Before-and-after change records:
----------------

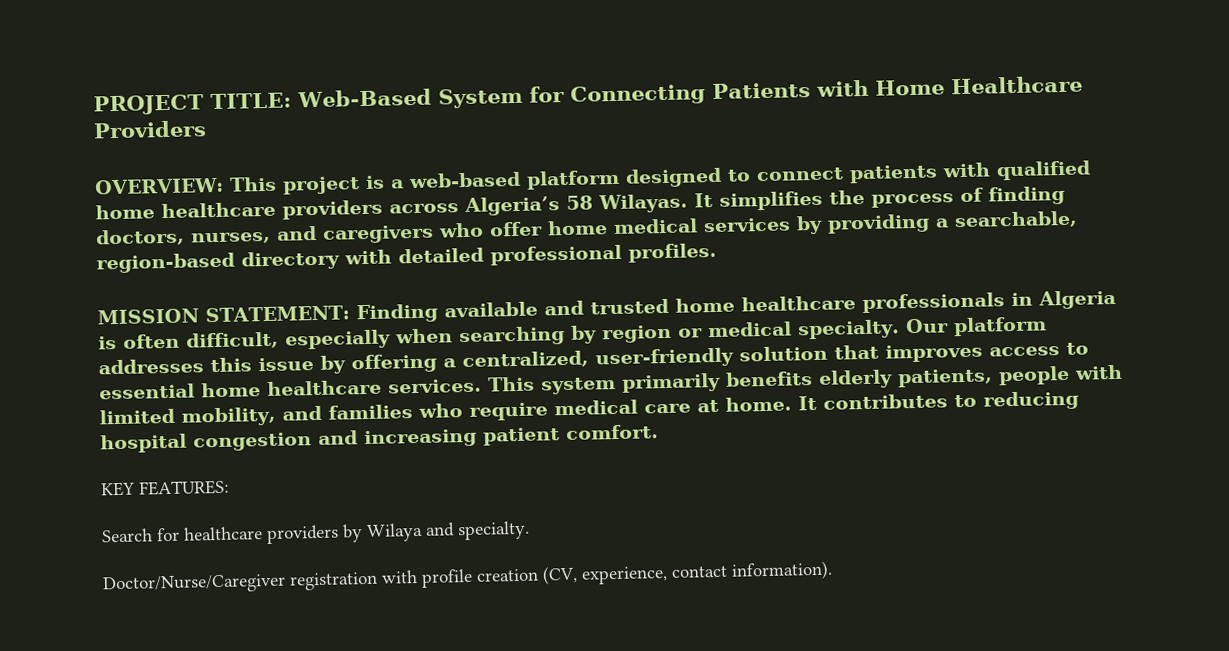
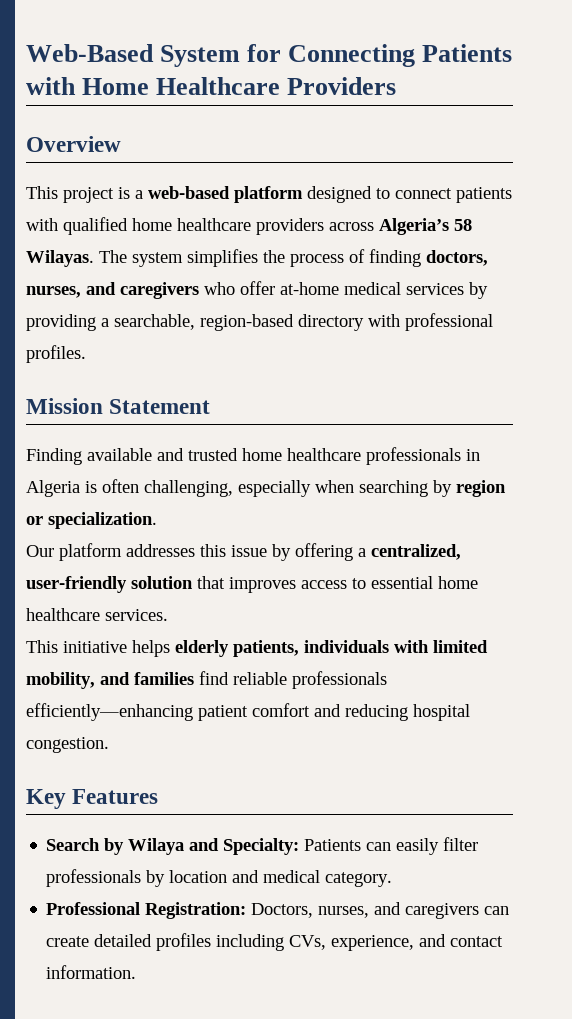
- PROJECT TITLE: Web-Based System for Connecting Patients with Home Healthcare Providers
+ Web-Based System for Connecting Patients with Home Healthcare Providers
- OVERVIEW: This project is a web-based platform designed to connect patients with qualified home healthcare providers across Algeria’s 58 Wilayas.
+ Overview
+ This project is a web-based platform designed to connect patients with qualified home healthcare providers across Algeria’s 58 Wilayas.
- It simplifies the process of finding doctors, nurses, and caregivers who offer home medical services by providing a searchable, region-based directory with detailed professional profiles.
+ The system simplifies the process of finding doctors, nurses, and caregivers who offer at-home medical services by providing a searchable, region-based directory with professional profiles.
- MISSION STATEMENT: Finding available and trusted home healthcare professionals in Algeria is often difficult, especially when searching by region or medical specialty. Our platform addresses this issue by offering a centralized, user-friendly solution that improves access to essential home healthcare services. This system primarily benefits elderly patients, people with limited mobility, and families who require medical care at home. It contributes to reducing hospital congestion and increasing patient comfort.
- KEY FEATURES:
- Search for healthcare providers by Wilaya and specialty.
- Doctor/Nurse/Caregiver registration with profile creation (CV, experience, contact information).
+ Mission Statement
+ Finding available and trusted home healthcare professionals in Algeria is often challenging, especially when searching by region or specialization.
+ Our platform addresses this issue by offering a centralized, user-friendly solution that improves access to essential home healthcare services.
+ This initiative helps elderly patients, individuals with limited mobility, and families find reliable professionals efficiently—enhancing patient comfort and reducing hospital congestion.
+ Key Features
+ Search by Wilaya and Specialty: Patients can easily filter professionals by location and medical category.
+ Professional Registration: Doctors, nurses, and caregivers can create detailed profiles including CVs, experience, and contact information.

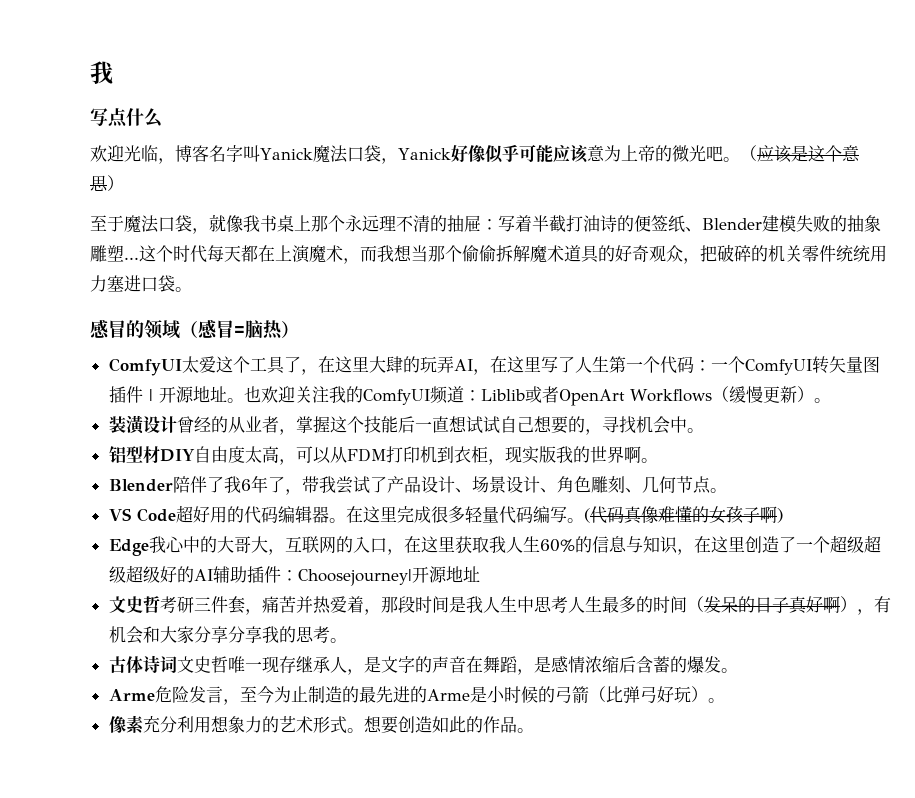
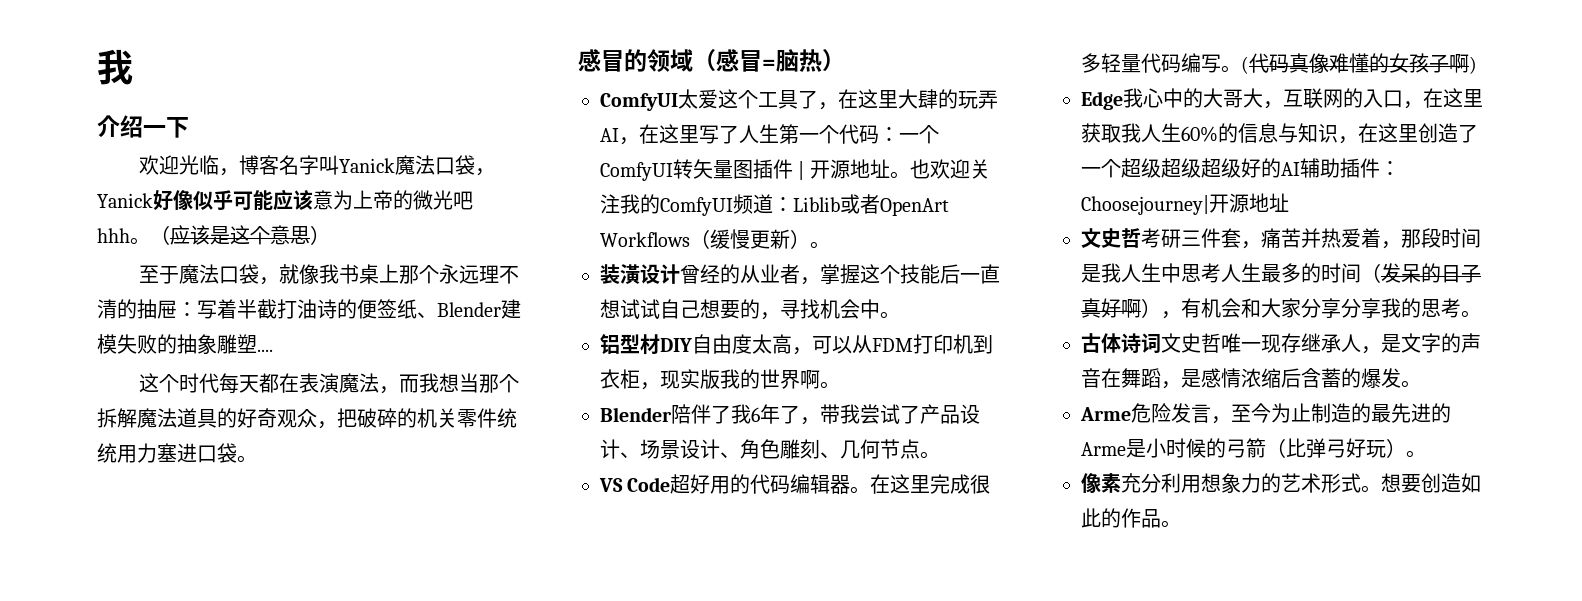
- 写点什么
+ 介绍一下
- 欢迎光临，博客名字叫Yanick魔法口袋，Yanick好像似乎可能应该意为上帝的微光吧。
+ 欢迎光临，博客名字叫Yanick魔法口袋，Yanick好像似乎可能应该意为上帝的微光吧hhh。
- 至于魔法口袋，就像我书桌上那个永远理不清的抽屉：写着半截打油诗的便签纸、Blender建模失败的抽象雕塑...这个时代每天都在上演魔术，而我想当那个偷偷拆解魔术道具的好奇观众，把破碎的机关零件统统用力塞进口袋。
+ 至于魔法口袋，就像我书桌上那个永远理不清的抽屉：写着半截打油诗的便签纸、Blender建模失败的抽象雕塑....
+ 这个时代每天都在表演魔法，而我想当那个拆解魔法道具的好奇观众，把破碎的机关零件统统用力塞进口袋。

----------------

How to complete this task: Can the entries above be repeated exactly, without their pictures?

Answer box:
- PROJECT TITLE: Web-Based System for Connecting Patients with Home Healthcare Providers
+ Web-Based System for Connecting Patients with Home Healthcare Providers
- OVERVIEW: This project is a web-based platform designed to connect patients with qualified home healthcare providers across Algeria’s 58 Wilayas.
+ Overview
+ This project is a web-based platform designed to connect patients with qualified home healthcare providers across Algeria’s 58 Wilayas.
- It simplifies the process of finding doctors, nurses, and caregivers who offer home medical services by providing a searchable, region-based directory with detailed professional profiles.
+ The system simplifies the process of finding doctors, nurses, and caregivers who offer at-home medical services by providing a searchable, region-based directory with professional profiles.
- MISSION STATEMENT: Finding available and trusted home healthcare professionals in Algeria is often difficult, especially when searching by region or medical specialty. Our platform addresses this issue by offering a centralized, user-friendly solution that improves access to essential home healthcare services. This system primarily benefits elderly patients, people with limited mobility, and families who require medical care at home. It contributes to reducing hospital congestion and increasing patient comfort.
- KEY FEATURES:
- Search for healthcare providers by Wilaya and specialty.
- Doctor/Nurse/Caregiver registration with profile creation (CV, experience, contact information).
+ Mission Statement
+ Finding available and trusted home healthcare professionals in Algeria is often challenging, especially when searching by region or specialization.
+ Our platform addresses this issue by offering a centralized, user-friendly solution that improves access to essential home healthcare services.
+ This initiative helps elderly patients, individuals with limited mobility, and families find reliable professionals efficiently—enhancing patient comfort and reducing hospital congestion.
+ Key Features
+ Search by Wilaya and Specialty: Patients can easily filter professionals by location and medical category.
+ Professional Registration: Doctors, nurses, and caregivers can create detailed profiles including CVs, experience, and contact information.

- 写点什么
+ 介绍一下
- 欢迎光临，博客名字叫Yanick魔法口袋，Yanick好像似乎可能应该意为上帝的微光吧。
+ 欢迎光临，博客名字叫Yanick魔法口袋，Yanick好像似乎可能应该意为上帝的微光吧hhh。
- 至于魔法口袋，就像我书桌上那个永远理不清的抽屉：写着半截打油诗的便签纸、Blender建模失败的抽象雕塑...这个时代每天都在上演魔术，而我想当那个偷偷拆解魔术道具的好奇观众，把破碎的机关零件统统用力塞进口袋。
+ 至于魔法口袋，就像我书桌上那个永远理不清的抽屉：写着半截打油诗的便签纸、Blender建模失败的抽象雕塑....
+ 这个时代每天都在表演魔法，而我想当那个拆解魔法道具的好奇观众，把破碎的机关零件统统用力塞进口袋。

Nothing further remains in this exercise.